Tolerate It – Evermore
Have you ever heard something and upon hearing it, realized that it put into words something you couldn’t fully comprehend you even felt? That was Tolerate It for me. I’ve discovered the best way for me to process a new album has been to run a hot bath and play it from start to finish while reading the lyrics. I tell you that so you can fully appreciate the visual of me – relaxed with a glass of merlot in a hot bath — and then nearly dropping my phone in the water when she crooned, “I know my love should be celebrated, but you tolerate it” for the first time. I nearly lost my mind. I know that sounds like a dramatic reaction to a song but I don’t care. It was. The entire song helped me identify aspects about myself that I had been struggling to even acknowledge. And while it is no secret that I am a big fan of therapy, let’s just say that this song alone helped me make some mental connections that I had been struggling for YEARS to understand. Thank you Taylor.
Happiness – Evermore
Anyone who has actually listened to these albums and knows anything about my life could have easily predicted that I would become entranced by this song. The raw emotion of it and lines like, “I was dancing when the music stopped” could bring anyone to their knees — much less a divorced single-mom. But one of the most beautiful things about this song for me personally, is how it showed me just how far I’ve come since my music stopped. While I related to so much of it, I also realized that unlike the narrator in the piece — I have met the new me. And not only have I met her, I’ve learned so much about her.
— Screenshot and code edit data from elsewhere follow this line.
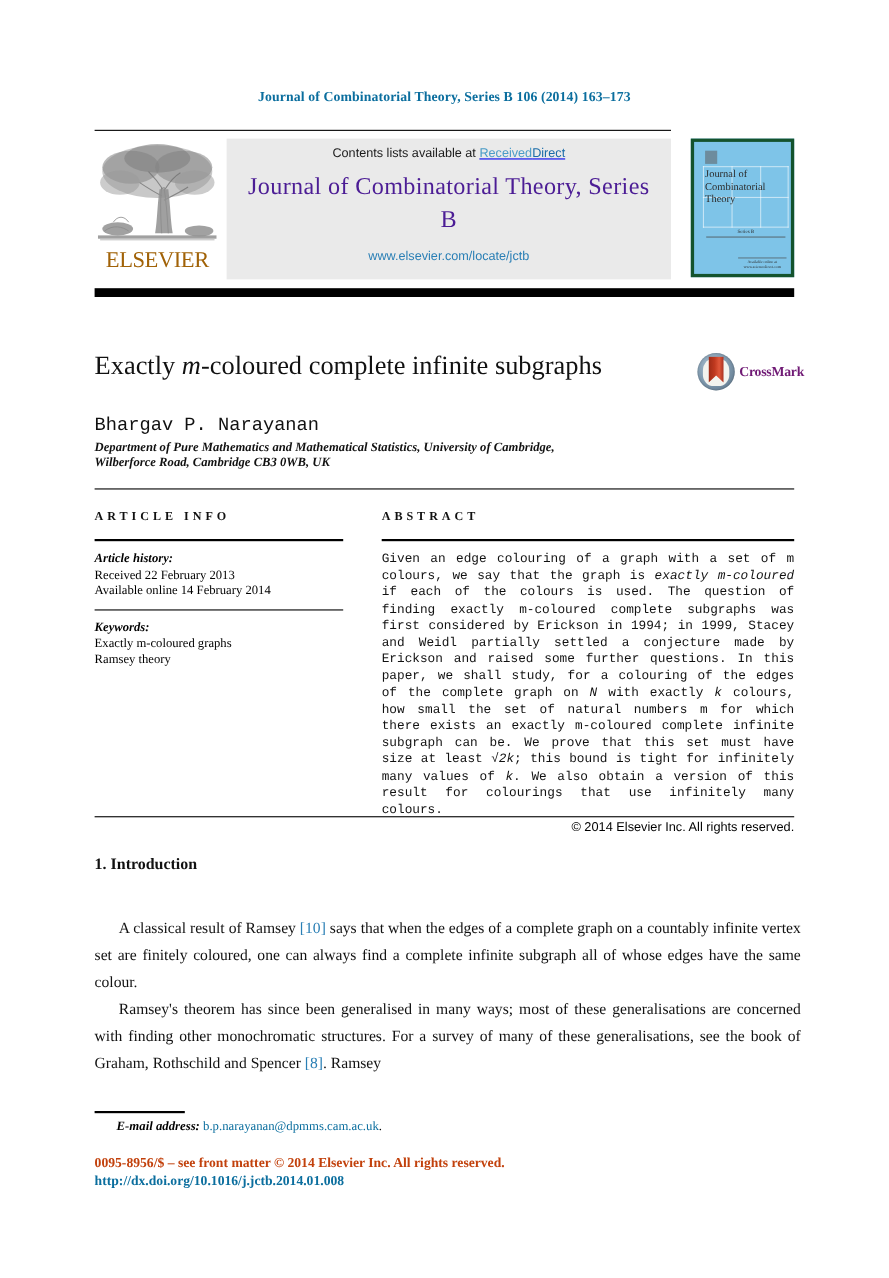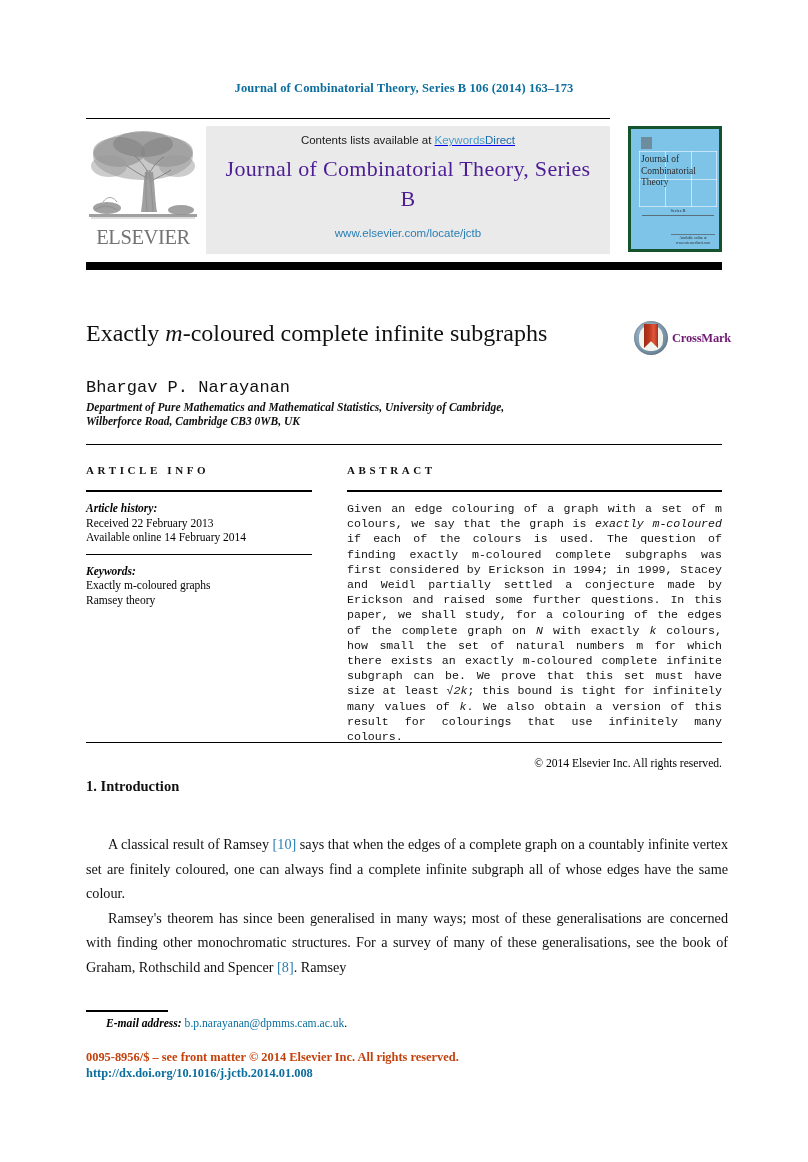"Keywords" span.sd-science { text: Keywords -> Received }
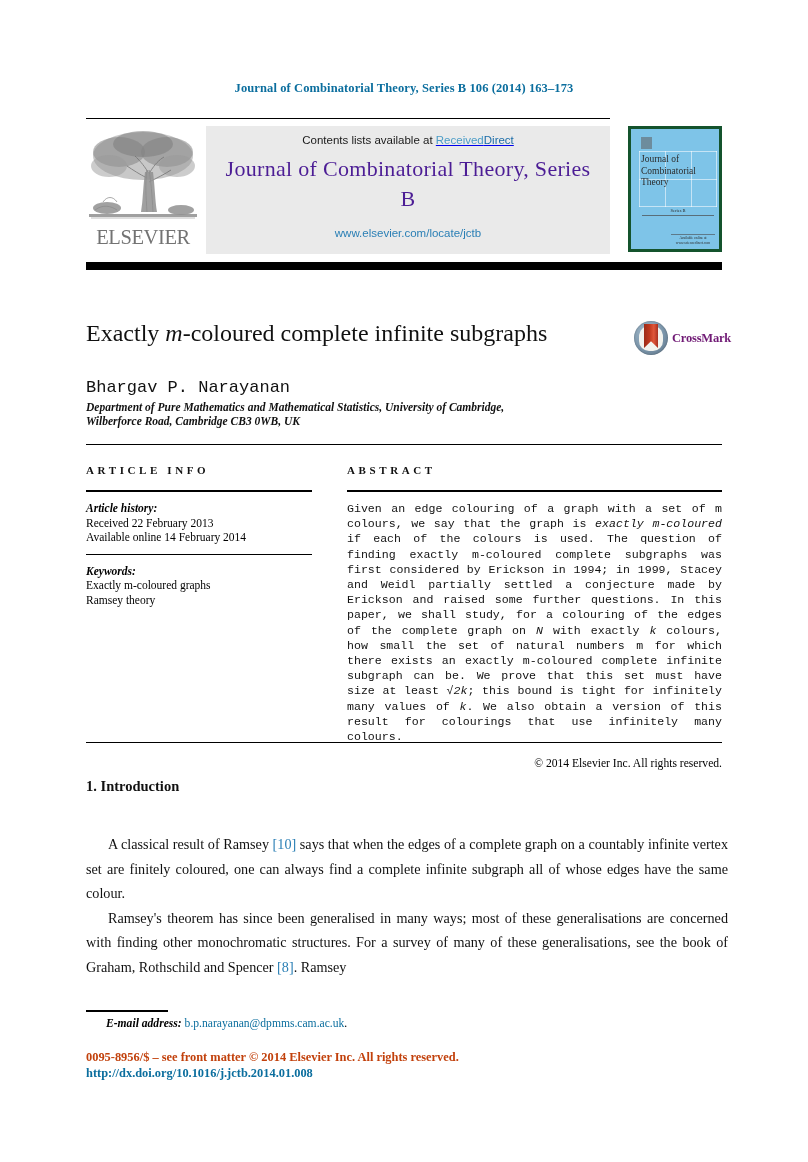"ELSEVIER" .elsevier-word { color: #737373 -> #a16207 }
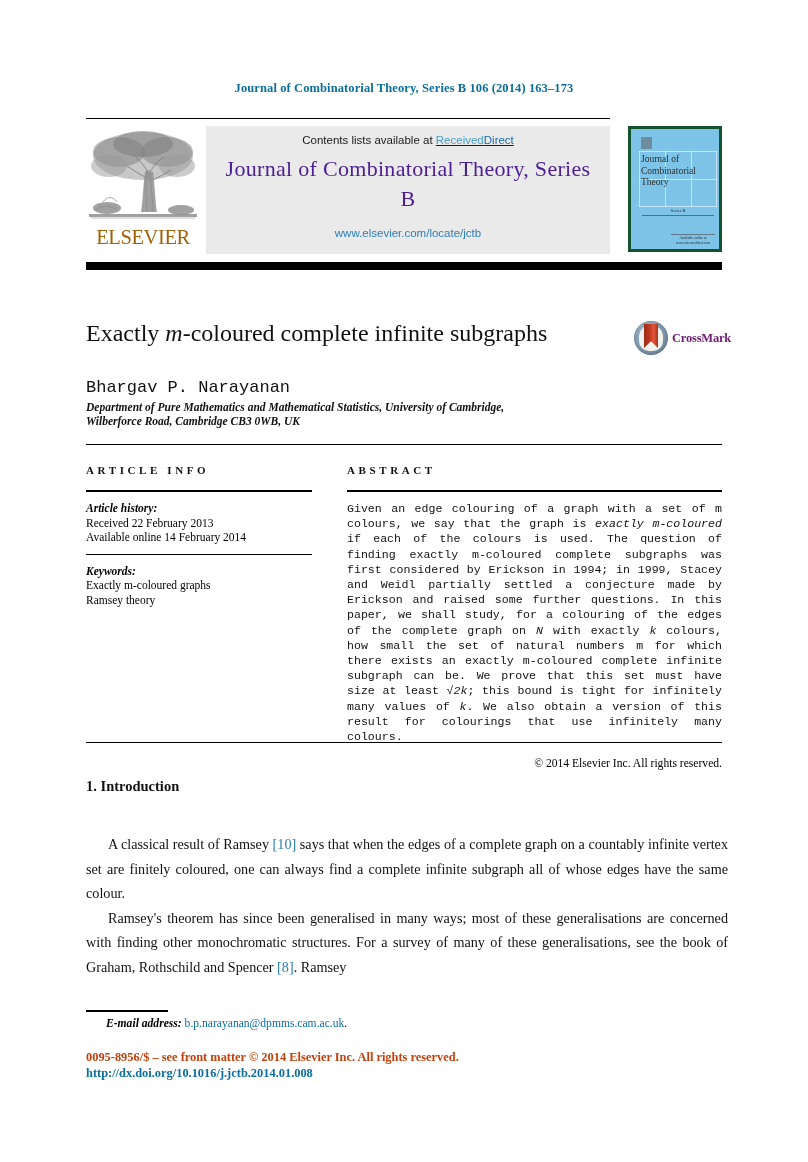"© 2014 Elsevier Inc. All" .abs-copy { font-family: Liberation Serif, serif -> Liberation Sans, sans-serif; margin-top: 13px -> 1px }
I respect and love her on a level that I was wholly incapable of in the past. And that “reinvention” as she calls it, has been the most brutal and beautiful transformation of my life thus far. I don’t blame her for not wanting to face it. I didn’t want to either. I had to though and she knows she does as well. But yes. I can confirm. There is happiness.
——–
So that’s it. That’s how I want to close out this terrible, awful, transforming year. These aren’t all the songs on these albums (or hell — any others) that have helped me tune into my own fury, peace, and growth over the past twelve months. They aren’t even necessarily my favorite songs on these two particular albums. They are though, the songs that I wanted to include here – in this particular list. So I did. Not necessarily because I think any of my readers would be interested in them or because I think my perspective offers any sort of fresh take on any of it. None of that. Nope. Just for me. It is what I wanted to write about so I did.
And if you’ve read this far I’m going to assume that you have also spent some time with these albums this year. So as we close out this shitstorm let me just say…
Long story short, it was a bad time. Long story short, [we] survived.